THE PROBLEM:
What is needed is a word-for-word copy of all the entries, minus the pictures.

***

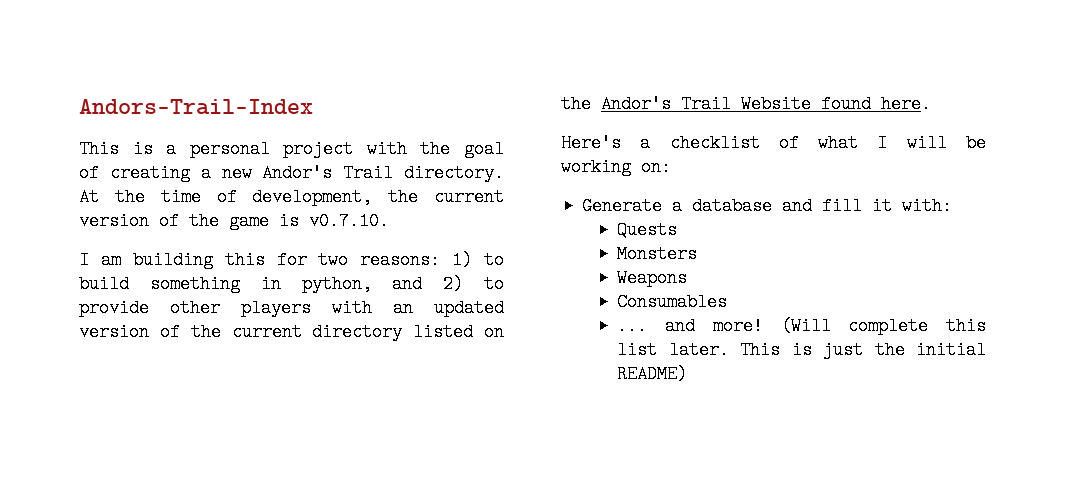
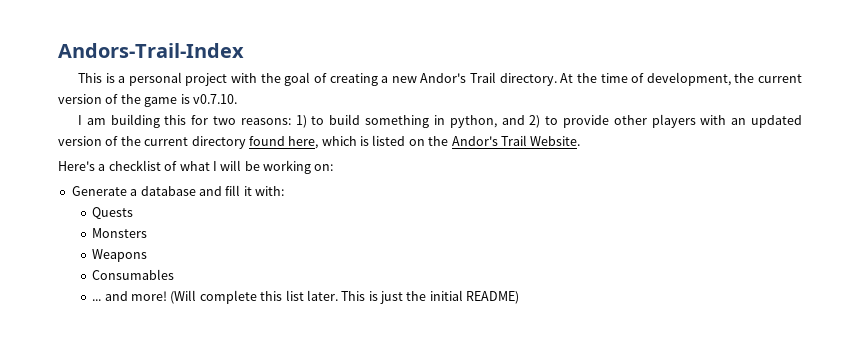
(403, 332) none -> [248,136,369,149] found here, which is
[741,95,931,113] Website found here. -> [530,136,581,146] Website.

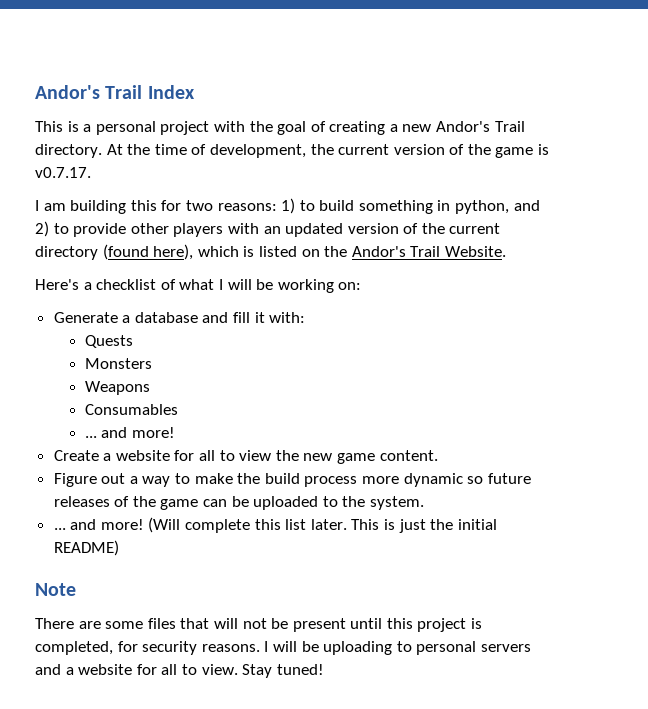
[58,43,244,58] Andors-Trail-Index -> [35,85,195,99] Andor's Trail Index
[192,94,237,104] v0.7.10. -> [35,167,91,178] v0.7.17.
[248,136,319,149] found here, -> [102,244,194,260] (found here),
(168, 296) none -> [53,450,438,464] [53,473,531,487] [53,496,425,510] [53,519,144,530] // Create a website for all to view the new game content. // Figure out a way to make the build process more dynamic so future releases of the game can be uploaded to the system. // ... and more!
(520, 297) none -> [35,583,76,596] [35,618,483,632] [35,641,531,655] [35,664,324,678] // Note // There are some files that will not be present until this project is completed, for security reasons. I will be uploading to personal servers and a website for all to view. Stay tuned!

***

FINAL ANSWER:
(403, 332) none -> [248,136,369,149] found here, which is
[741,95,931,113] Website found here. -> [530,136,581,146] Website.

[58,43,244,58] Andors-Trail-Index -> [35,85,195,99] Andor's Trail Index
[192,94,237,104] v0.7.10. -> [35,167,91,178] v0.7.17.
[248,136,319,149] found here, -> [102,244,194,260] (found here),
(168, 296) none -> [53,450,438,464] [53,473,531,487] [53,496,425,510] [53,519,144,530] // Create a website for all to view the new game content. // Figure out a way to make the build process more dynamic so future releases of the game can be uploaded to the system. // ... and more!
(520, 297) none -> [35,583,76,596] [35,618,483,632] [35,641,531,655] [35,664,324,678] // Note // There are some files that will not be present until this project is completed, for security reasons. I will be uploading to personal servers and a website for all to view. Stay tuned!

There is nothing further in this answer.